But how big is the force? That depends on the lapse rate, the rate at which atmospheric pressure declines with altitude. Here the fact that it's a planetoid works against you.
The equation for atmospheric density (or pressure) as a function of height is d = e -kgh where k is a constant, g is the surface gravity, and h is the height. A lower gravity means that density (and hence pressure) declines less rapidly with height. The height at which atmospheric pressure drops by half is inversely proportional to the gravitational binding and thus to the mass. The half-height for Earth is about 3.5 miles. Ceres (the largest asteroid in the Solar System) has a mass of 0.0002 Earth, and consequently has a half-height of 17,000 miles. Smaller planetoids would have correspondingly larger half-heights.
So we have a planetoid inside a pressurized balloon of air. The lapse rate of the planetoid is so small that it would make an infinitesimal difference in the atmospheric pressure over the mile from planetoid surface to balloon, and consequently, there would be only a small restoring force tending to keep the balloon centered on the planetoid.
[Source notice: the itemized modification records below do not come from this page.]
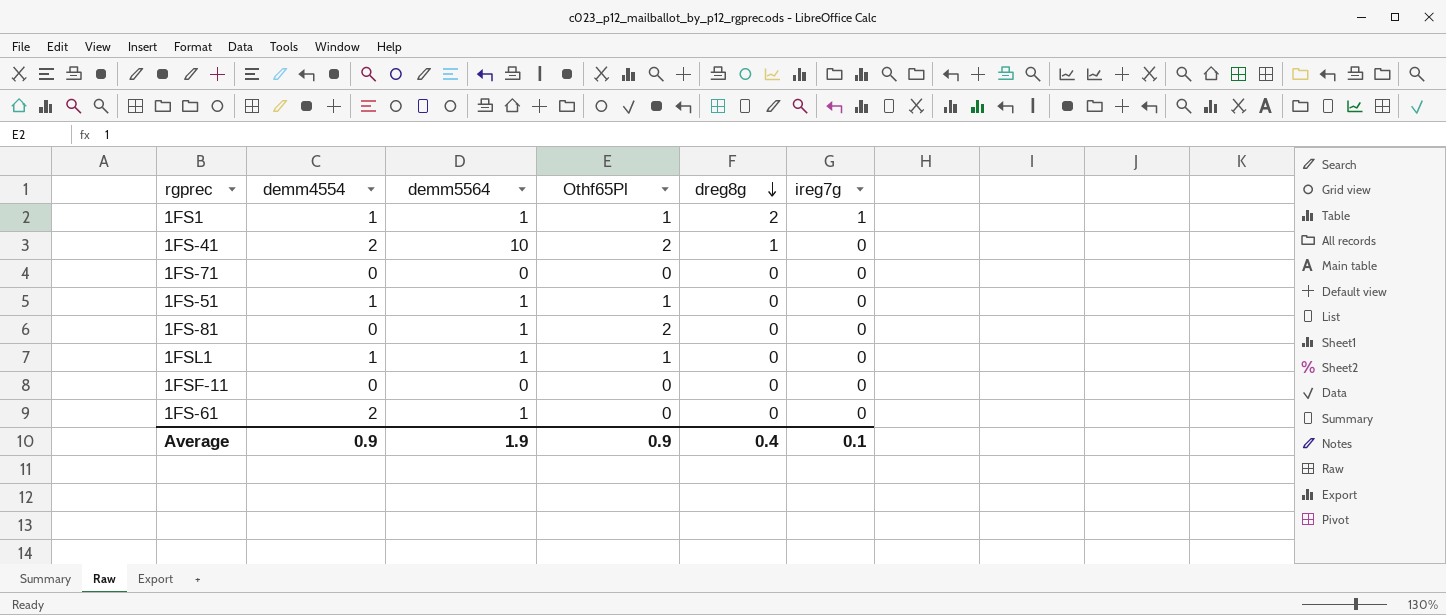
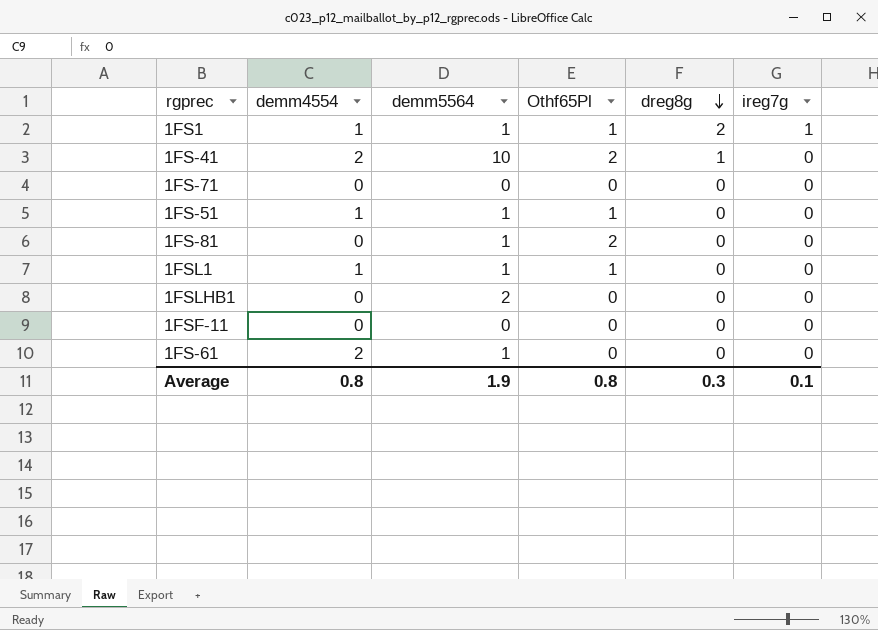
row 1FSLHB1: none -> 0 | 2 | 0 | 0 | 0
Average | demm4554: 0.9 -> 0.8
Average | Othf65Pl: 0.9 -> 0.8
Average | dreg8g: 0.4 -> 0.3

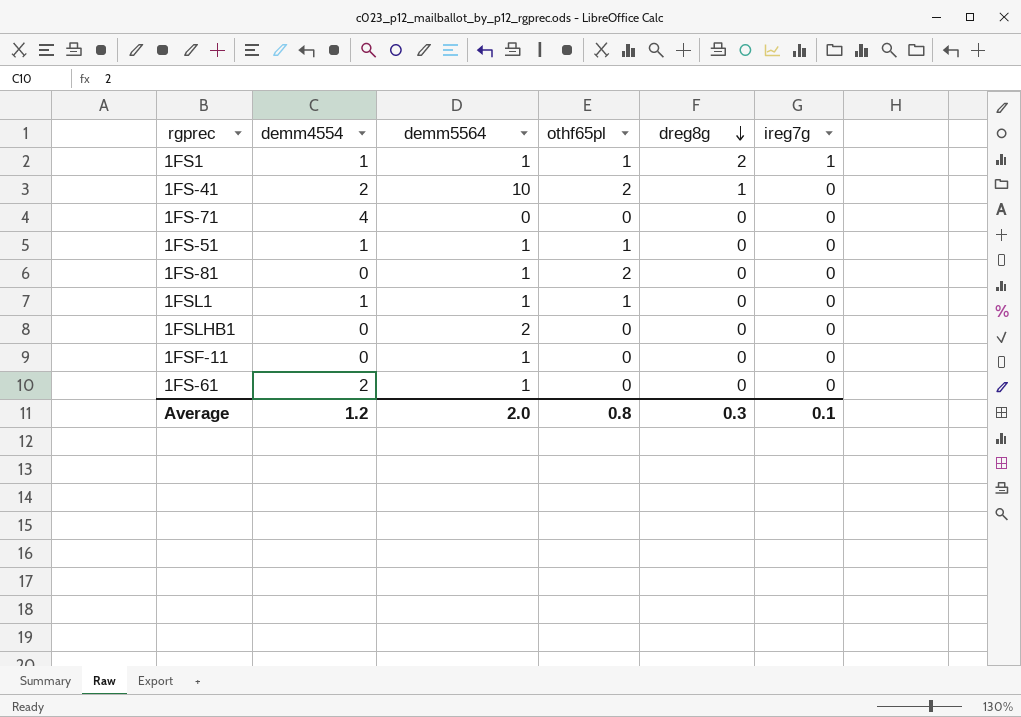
column name: Othf65Pl -> othf65pl
1FS-71 | demm4554: 0 -> 4
1FSF-11 | demm5564: 0 -> 1
Average | demm4554: 0.8 -> 1.2
Average | demm5564: 1.9 -> 2.0

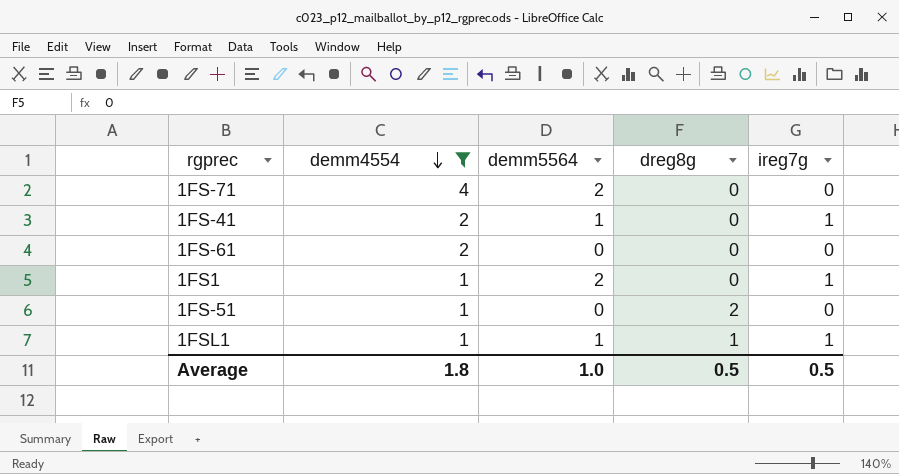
filter: none -> demm4554 != 0
row order: dreg8g descending -> demm4554 descending
column othf65pl | position: 4 -> none
1FS-71 | demm5564: 0 -> 2
1FS-41 | demm5564: 10 -> 1
1FS-41 | dreg8g: 1 -> 0
1FS-41 | ireg7g: 0 -> 1
1FS-61 | demm5564: 1 -> 0
1FS1 | demm5564: 1 -> 2
1FS1 | dreg8g: 2 -> 0
1FS-51 | demm5564: 1 -> 0
1FS-51 | dreg8g: 0 -> 2
1FSL1 | dreg8g: 0 -> 1
1FSL1 | ireg7g: 0 -> 1
Average | demm4554: 1.2 -> 1.8
Average | demm5564: 2.0 -> 1.0
Average | dreg8g: 0.3 -> 0.5
Average | ireg7g: 0.1 -> 0.5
Now bring gravity back into the picture: Since we have assume that the air pressure exerts a greater outward force on the balloon's surface than the inward force due to gravity, we can call the balloon a sphere. Newton himself proved that a uniform spherical shell of matter exerts no net force on an object inside it, and the object inside it naturally exerts not net force on the shell. So as long as the shell is inflated by air pressure, the gravity of the planetoid has no effect, and exerts no restoring force.
Bottom line: You'd have a spherical balloon of air with a planetoid drifting around inside with no particular tendency to stay in the center.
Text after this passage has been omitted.